Mais ce n’est pas la seule donnée de Speed Racer à être intéressante. Son propos aussi. Toujours punk - même si le cyber de Matrix est déplacé vers la révolution numérique coup de poing qu’elles revendiquent, les Wachowski instillent un discours anti-corporatiste très à gauche, remettant la famille au centre de tout. Et la quête identitaire se trouve cette fois dans le personnage de Rex/Racer X, passé sous le bistouri pour trouver sa voie, alors que Speed et sa compagne Trixie sont un couple très chaste et innocent, presqu’asexué. Mais le romantisme est roi, figuratif, des cœurs scintillant en bokeh lors d’un baiser tendre et passionné. Le casting du film est d’ailleurs assez spectaculaire avec Emile Hirsch, Christina Ricci, John Goodman, Susan Sarandon, Scott Porter, Roger Allam, Rain, Hiroyuki Sanada et le génial (et trop rare) Matthew Fox. C’est ce dernier, entre deux saisons de Lost, qui disrupte le film avec un jeu tout en retenue et une scène de combat contre des ninjas incroyable. Et son comparse Michael Giacchino complète un tableau déjà bien beau avec une partition originale magnifique, inventive et sans cesse stimulante.

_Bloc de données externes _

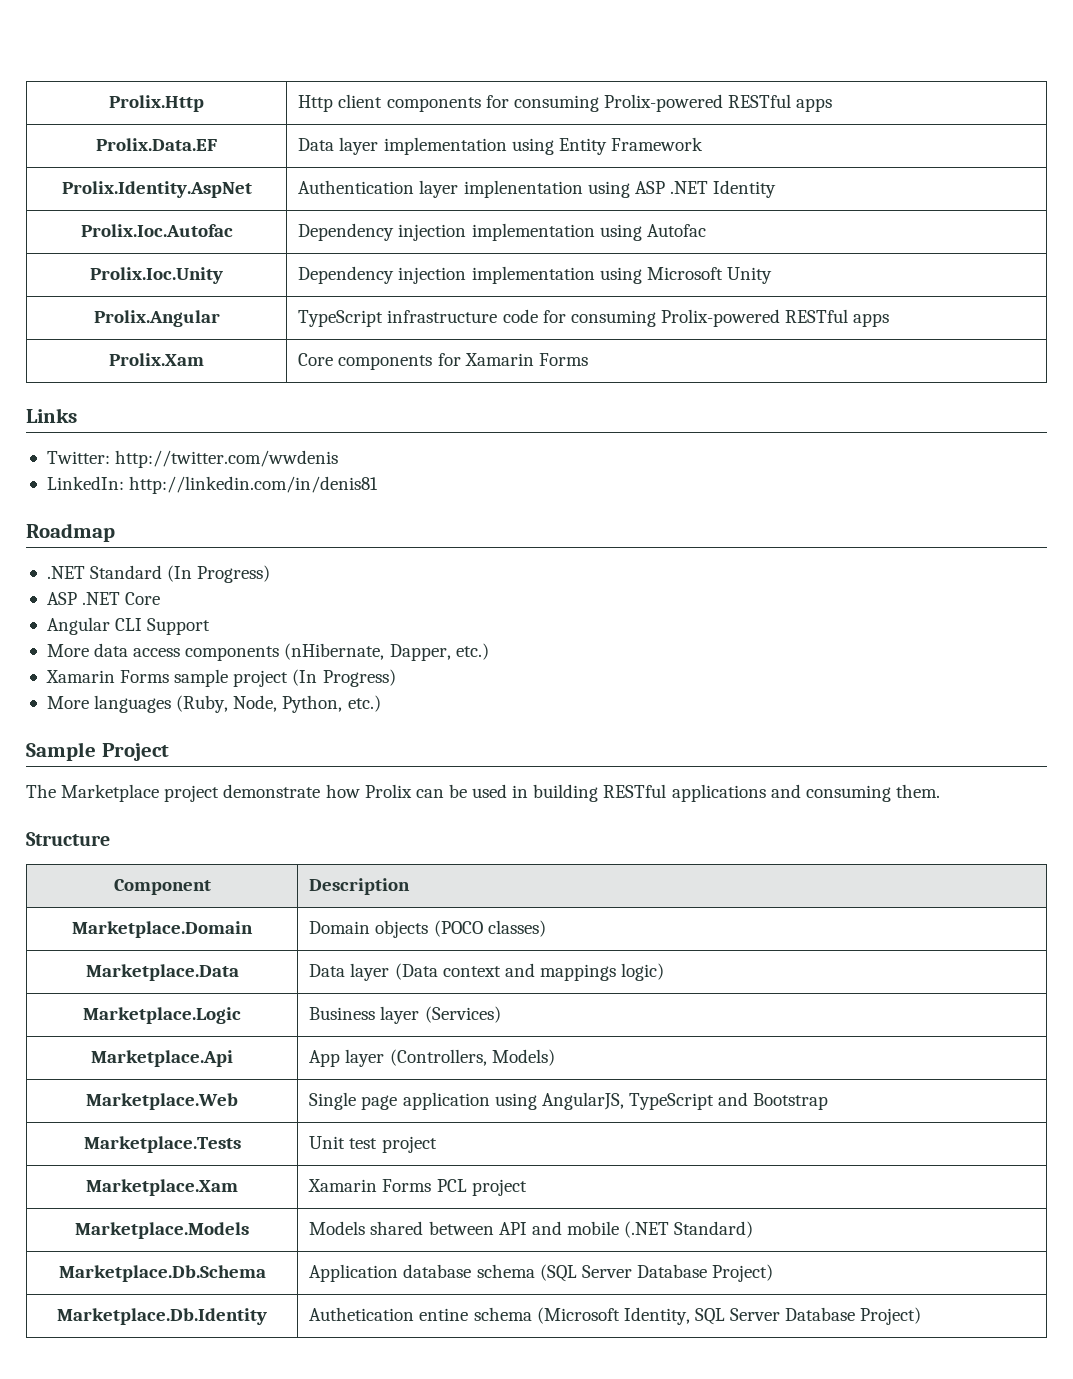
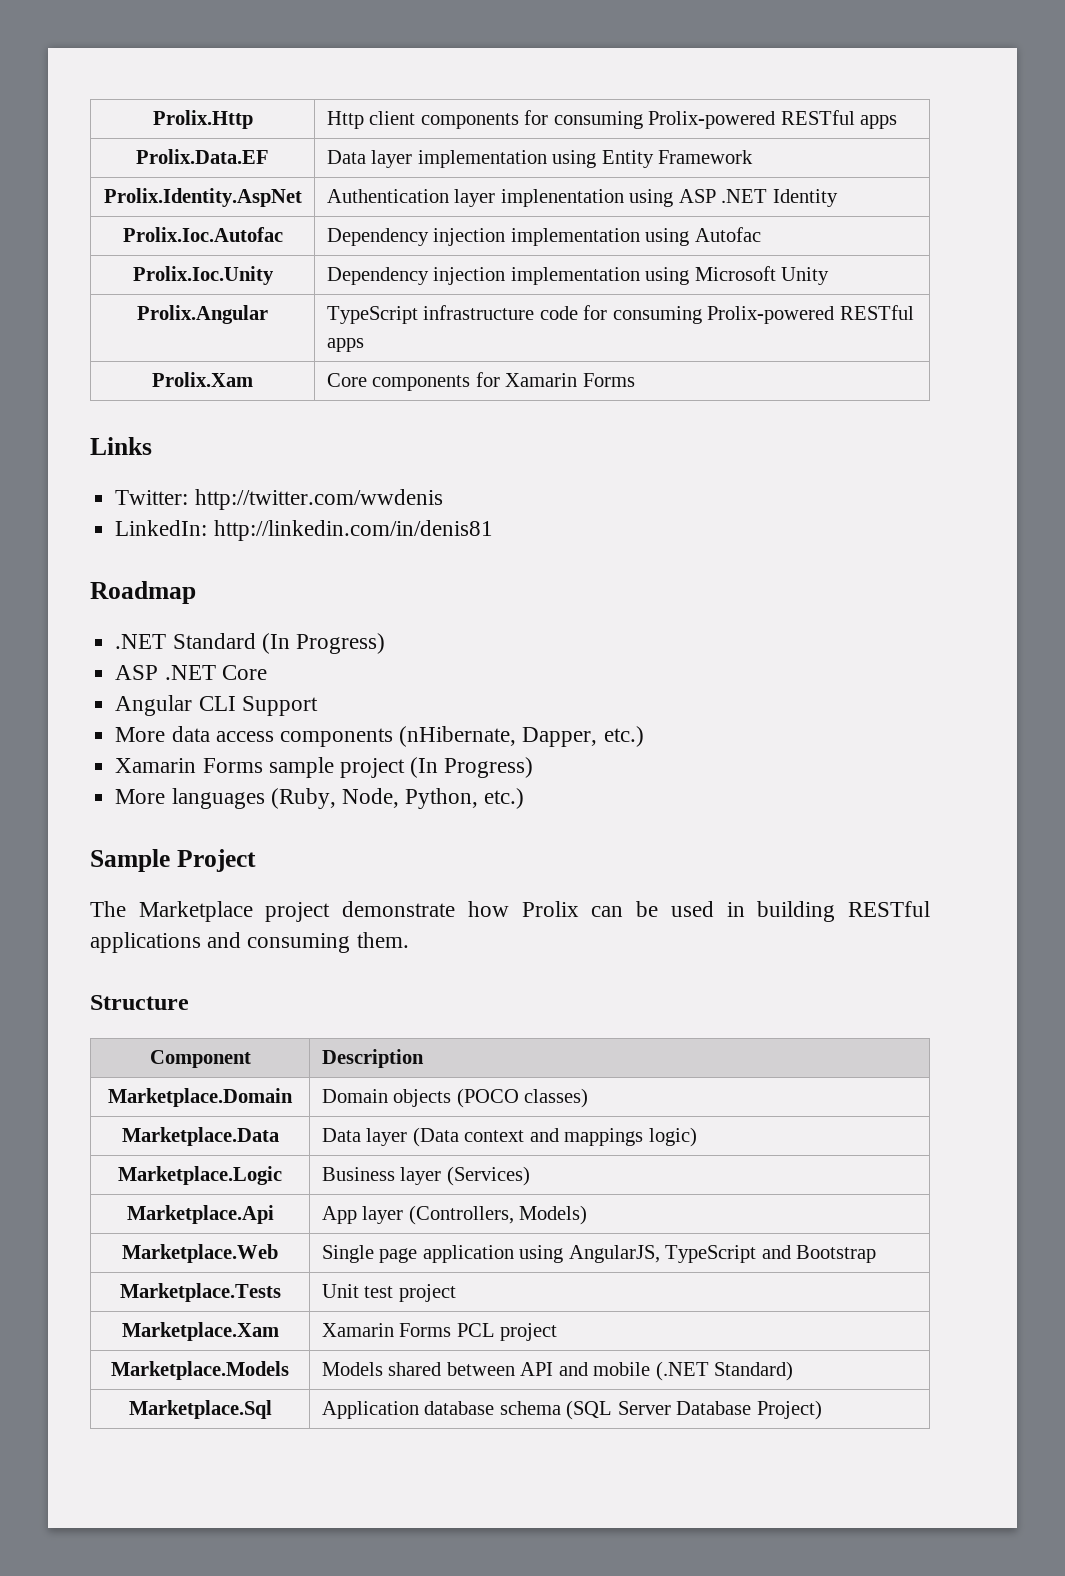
[58,1265,266,1282] Marketplace.Db.Schema -> [128,1400,272,1419] Marketplace.Sql
[57,1308,267,1325] [309,1307,922,1325] // Marketplace.Db.Identity | Authetication entine schema (Microsoft Identity, SQL Server Database Project) -> (822, 1410) none

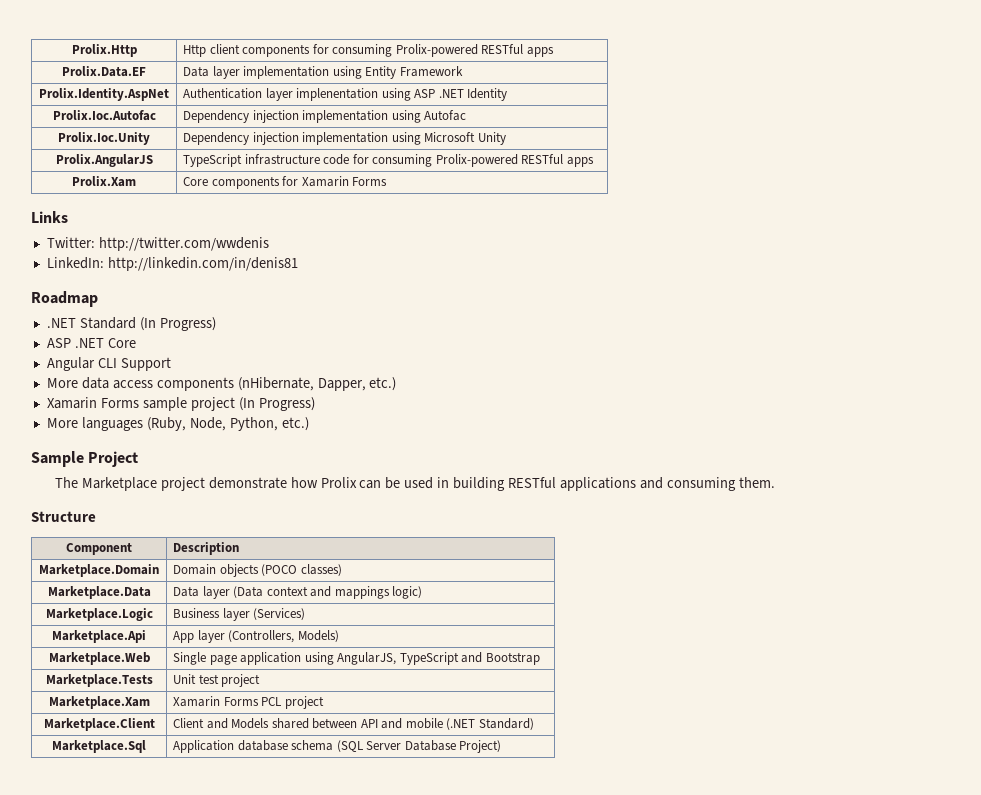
[137,305,268,324] Prolix.Angular -> [55,154,153,167] Prolix.AngularJS
[111,1361,289,1380] Marketplace.Models | -> [43,718,155,731] [173,718,228,729] Marketplace.Client | Client and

C’est dans des moments purement visuels, vibrants, presque vrombissants, que Speed Racer parvient à trouver une magie de tous les instants, dans des moments d’abstractions fous et d’hommages cinématographiques subtils et enivrants. Mais même au-delà de sa cinétique décomplexée, Speed Racer est une bombe de cinéma, qui va dans tous les sens à 1000 à l’heure, pour un rendu toujours inattendu qui vous fera vous accrocher à votre siège, comme un enfant devant son premier film. Un chef d’œuvre, pas moins.
À noter que Speed Racer a fait l’objet d’un superbe essai de Julien Abadie, nommé Speed Racer : les Wachowski à la lumière de la vitesse. Je vous le conseille grandement.